Un esempio di cieca burocrazia giuridica del quale non si sentiva il bisogno, proprio a tre giorni dalle elezioni europee. La Corte di giustizia dell’Ue ha oggi sentenziato che, anche se l’Italia è a posto con la regolamentazione sulle gabbie per le galline ovaiole, siccome si è messa in regola in ritardo un anno fa, merita oggi il marchio di inadempiente.
La storia va avanti da tempo e l’Italia ha, in effetti, un sacco di torti. Per anni e anni milioni di galline sono state allevate in gabbie atrocemente piccole, dove l’animale non può muoversi liberamente, dove si ferisce e soffre, si ammala e rischia di ammalare anche le uova. La Commissione europea dopo anni nei quali ha atteso che da Roma ci si mettesse in regola con le norme comuni ha alla fine chiesto alla Corte di accertare che l’Italia, non avendo garantito che, a partire dal 1° gennaio 2012, le galline ovaiole non fossero più tenute in gabbie non modificate, è venuta meno agli obblighi ad essa incombenti in forza della direttiva 1999/74/CE.
La direttiva del 1999 dispone che, in funzione dei sistemi adottati, gli Stati membri provvedono affinché gli allevatori di galline ovaiole applichino i requisiti specifici secondo i quali tenere galline in gabbie non modificate (almeno 550 cm2 di superficie e 40 cm di altezza) è vietato a decorrere dal 1° gennaio 2012. La Commissione ha spiegato alla Corte che l’Italia non è stata in grado di garantire che le galline ovaiole non fossero più allevate in gabbie non modificate anche al momento della scadenza del termine fissato nel parere motivato rivoltole, e sottolinea che “l’Italia non contesta tale situazione e si è limitata a indicare che tutte le aziende italiane coinvolte sarebbero state allineate ai requisiti derivanti solo a partire dal 1° luglio 2013. Alla data del 4 dicembre 2012, 239 aziende allevavano ancora sul territorio italiano 11.729.854 galline in gabbie non modificate”.

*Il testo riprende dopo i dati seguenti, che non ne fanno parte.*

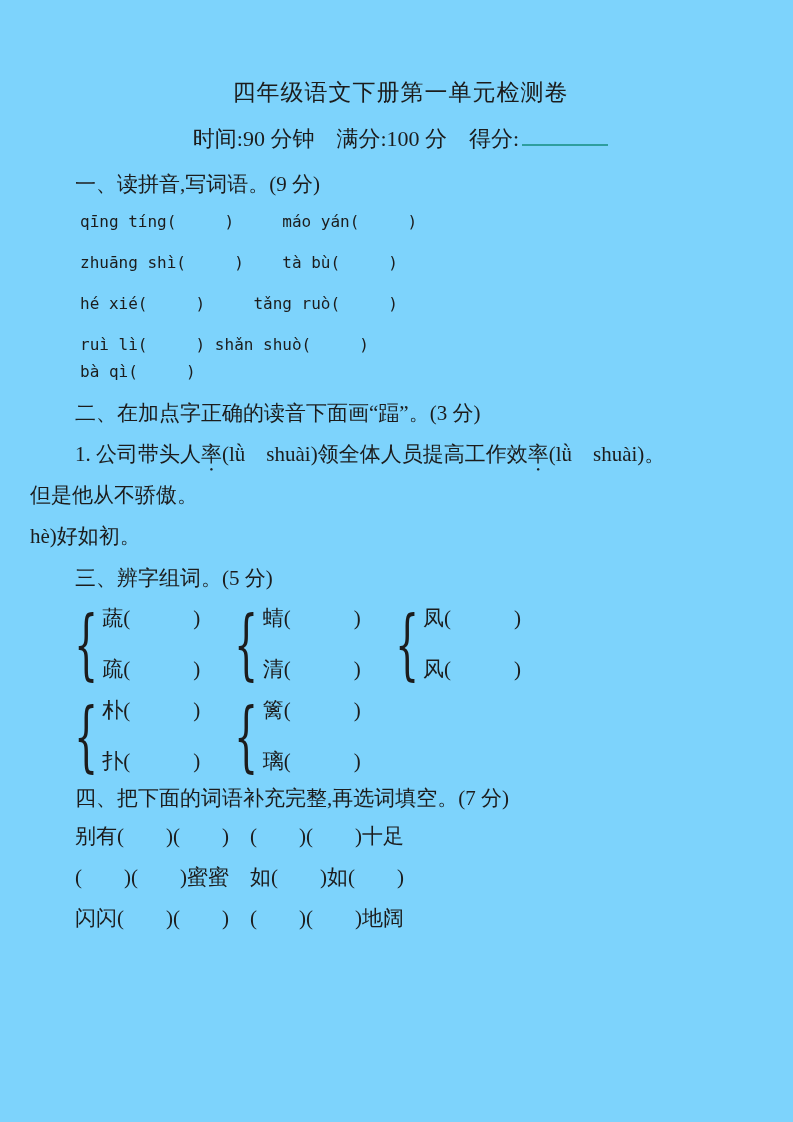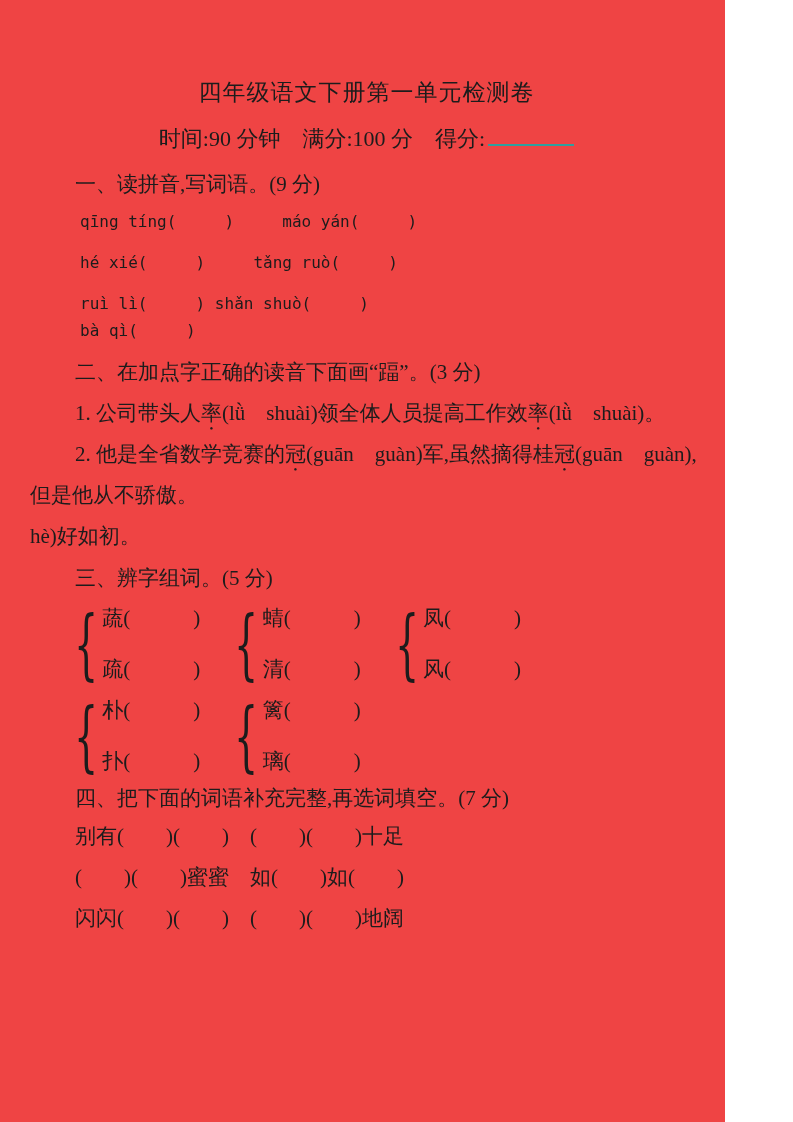--- a/index.html
+++ b/index.html
@@ -1,19 +1,19 @@
 <!DOCTYPE html>
 <html><head>
 <meta charset="utf-8">
 <style>
   html,body{margin:0;padding:0;background:#ffffff;}
   .page{
     position:relative;
-    width:725px;height:1122px;
-    background:#ef4444;
+    width:793px;height:1122px;
+    background:#7dd3fc;
     color:#1c1c1c;
     font-family:"Liberation Serif","DejaVu Serif",serif;
     font-size:21px;
     overflow:hidden;
     box-sizing:border-box;
     padding:80px 22px 0 30px;
   }
   .line{white-space:pre;line-height:24px;}
   .centered{text-align:center;}
   .title{font-size:23px;line-height:26px;letter-spacing:1px;}
@@ -74,29 +74,29 @@
 
 <div class="page">
 
   <div class="line centered title">四年级语文下册第一单元检测卷</div>
 
   <div class="line centered meta"><span>时间:90 分钟　满分:100 分　得分:</span><span class="score-line" style="border-bottom-color: rgb(47, 158, 158);"></span></div>
 
   <div class="line heading h1x">一、读拼音,写词语。(9 分)</div>
 
   <div class="line pinyin pr1">qīng tíng(     )     máo yán(     )</div>
+  <div class="line pinyin pr">zhuāng shì(     )    tà bù(     )</div>
   <div class="line pinyin pr">hé xié(     )     tǎng ruò(     )</div>
   <div class="line pinyin pr">ruì lì(     ) shǎn shuò(     )</div>
   <div class="line pinyin pr5">bà qì(     )</div>
 
   <div class="line heading">二、在加点字正确的读音下面画“踾”。(3 分)</div>
 
   <div class="line item"><span>1. 公司带头人</span><span class="dotchar">率</span><span>(lǜ　shuài)领全体人员提高工作效</span><span class="dotchar">率</span><span>(lǜ　shuài)。</span></div>
 
-  <div class="line item"><span>2. 他是全省数学竞赛的</span><span class="dotchar">冠</span><span>(guān　guàn)军,虽然摘得桂</span><span class="dotchar">冠</span><span>(guān　guàn),</span></div>
   <div class="line cont">但是他从不骄傲。</div>
 
   <div class="line cont">hè)好如初。</div>
 
   <div class="line heading h3x">三、辨字组词。(5 分)</div>
 
   <div class="bracerow">
     <span class="bgroup">
         <span class="brace">{</span>
         <span class="bcol">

L’Italia ha ribattuto spiegando che alla data del deposito della controreplica in questa causa, nessun allevamento sul territorio italiano utilizzava più gabbie non modificate, ad eccezione di uno solo, in Veneto, oggetto di un procedimento giudiziario ancora pendente.
Però niente: nella sua sentenza oggi la Corte sostiene che l’esistenza di un inadempimento “dev’essere valutata in relazione alla situazione dello Stato membro quale si presentava alla scadenza del termine stabilito nel parere motivato (nel nostro caso: 22 agosto 2012). Non possono essere prese in considerazione dalla Corte modifiche successive”. Pertanto, la Corte dichiara che “l’Italia, non avendo garantito che, a partire dal 1° gennaio 2012, le galline ovaiole non fossero più tenute in gabbie non modificate, è venuta meno agli obblighi ad essa incombenti in forza degli articoli 3 e 5, paragrafo 2, della direttiva 1999/74/CE del Consiglio, del 19 luglio 1999, che stabilisce le norme minime per la protezione delle galline ovaiole”.
Pura burocrazia, perché la Corte stessa spiega che “qualora la Corte di giustizia accerti l’inadempimento, lo Stato membro interessato deve conformarsi alla sentenza senza indugio”.
In realtà lo Stato l’ha già fatto, dunque a che serve questa sentenza penalizzante per l’Italia? Giusto così, come si direbbe a Roma, “per tigna”, perché esisterà, deve esistere un sistema per bloccare un procedimento se l’oggetto del ricorso è cambiato. Se non esiste allora abbiamo un problema. Speriamo solo che la Commissione, come potrebbe dopo una sentenza di inadempimento, non imponga sanzioni pecuniarie.